赤丸の部分が空中糸膜フィルタ本体。そして活性炭が含まれた不織布。これは厚さが2cm程ある分厚い物。そして、ぶちまけてしまっているが、粒子状の活性炭が1kg程入っているようだ。

浄水機能のメインとなっている空中糸膜フィルタ。拡大すると、細いゴムのようなものが束になり、それが渦巻き状にまた束になって集まっている。

こちら側から水が入り、浄化された水が上から染み出る構造になっている。

どうやってこの細かい束から水を透過させるのかというと、一度束の上側をエポキシ樹脂のようなもので固めてしまい、固めた所を削るか切るかして、空中糸膜の束の出口を作ってやるような作り方をしている。なるほど、それなら出口は1つしかなくなるわけだ。今まで、細い管をどうやって出口に繋げていたのかが疑問だったが、一つ解明できた。

ボケて見難くて申し訳ないが、因みに、真ん中の穴は開いているようにみえるが、しっかり樹脂で固められており、下側の穴とは繋がっているわけではない。穴に千枚通しを入れようとしても入らない。その穴は恐らく空中糸膜束を撒くためのものと思われる。

浄水器ケース厚みはノギスで測った所2.8mmだった。かなり丈夫な素材でシェルとして形成されている。流石は日本製と言いたい。

水の流れとしては、INから入った水はメッシュフィルタを抜け、容器の外側めぐるように活性炭不織布を通り、空中糸膜フィルタケースの外側から下側に抜け、もう一度メッシュフィルタを抜け、その中にある約1kgの活性炭粒子を通り、空中糸膜フィルタケースに付属している円筒のメッシュフィルタを抜け、最終的にこの空中糸膜を通りOUTから出てくるような構造になっていた。

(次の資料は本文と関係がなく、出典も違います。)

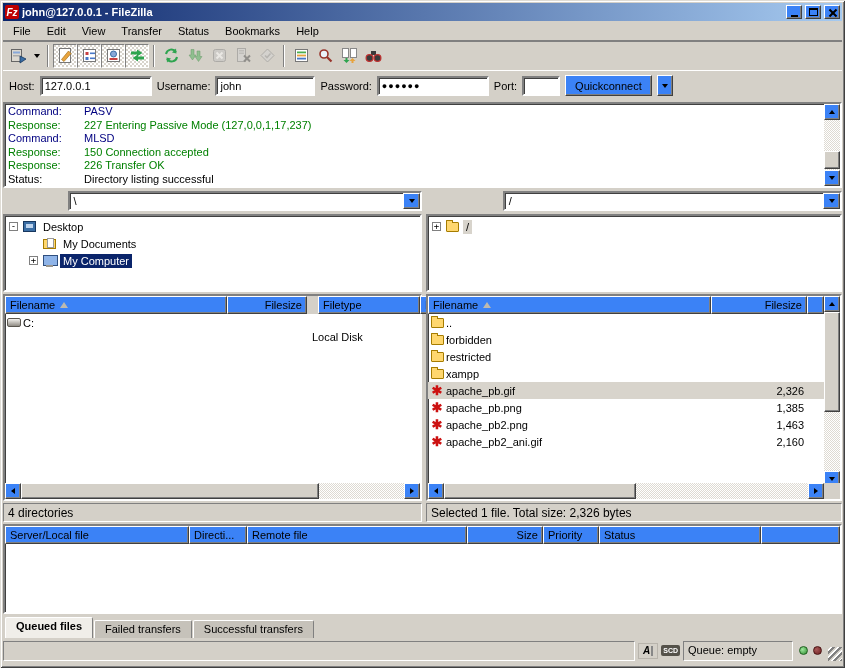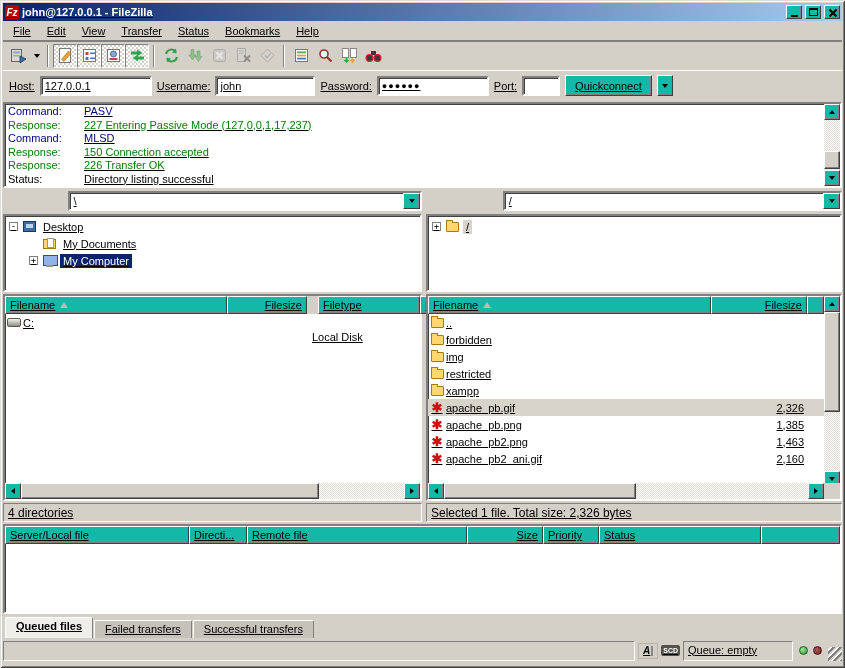"Fz" .window { text-decoration: underline -> none }
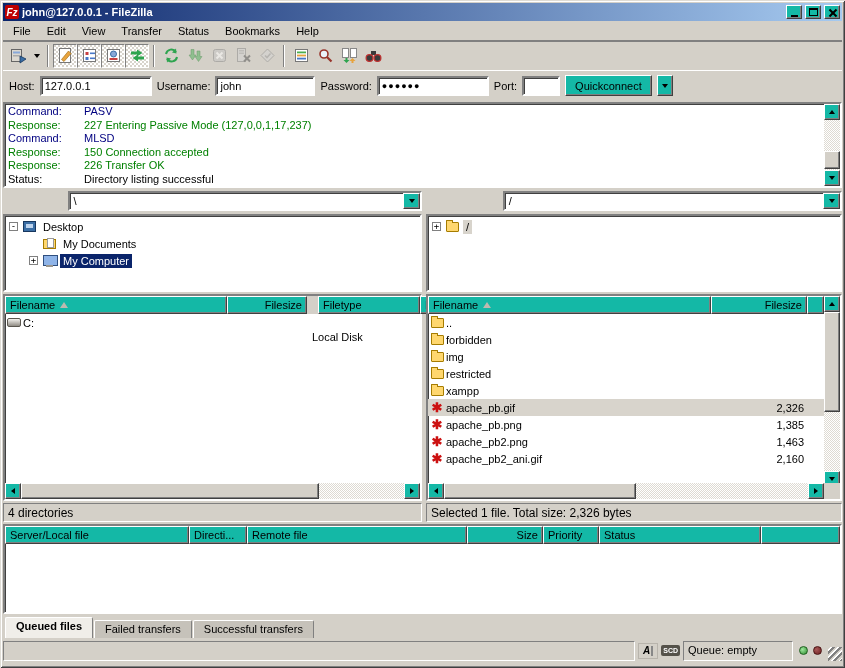"Quickconnect" .raised { background: #14b8a6 -> #3b82f6 }
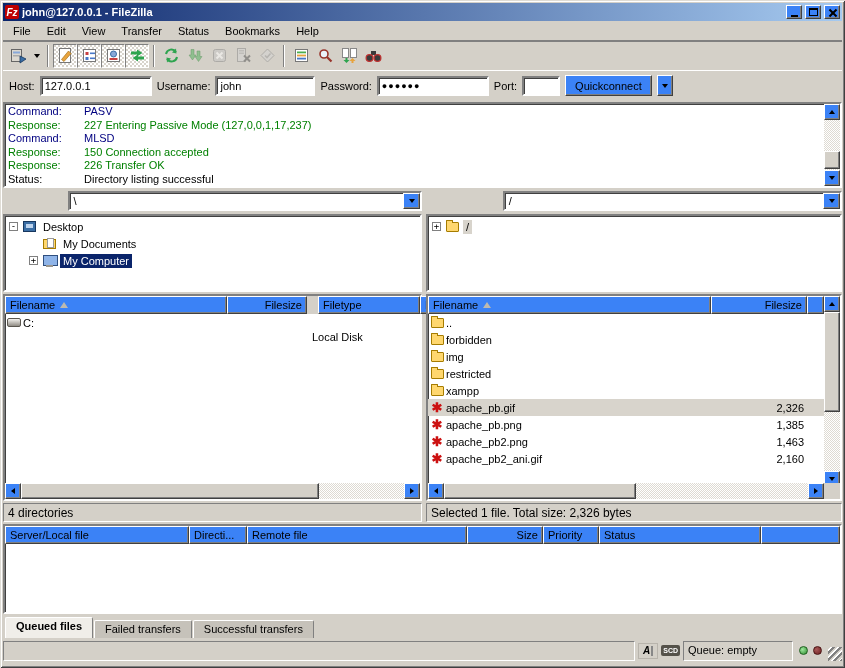"img" div.list-row { html: <div> <span> <span></span> </span> <span>img</span> <span></span> </div> -> none }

それから、発電機構の疑問も、やはり分解してもそんなものは入っておらず、商品紹介の内容を出品者がまちがえ掲載していたと思われる。ちょっと「してやられた」感。

1年経過後の汚れとしては。

活性炭は真っ黒なので評価しようが無いのだが、臭い的には何も臭わない。そして、他の汚れ(例えば藻のようなもの)が混入しているわけでもなかった。実は、以前使っていた浄水器は、ベースが何故かアクリルの為、藻が発生してしまっていた。何の為の浄水器か分からないので今回交換したのだが、ビルトインであり、この完全密閉式の浄水器なので藻が発生する要素はどこにも見当たらない事は言うまでも無い。空中糸膜も元の色が判らないから判断しずらいが、そこまで汚れていないように思う。なので、2リッター/日程度ならもう半年位は持つんじゃないかなと自分では考える。なので、次回は半年伸ばして交換する事にする。これもセーブユアマネーだ。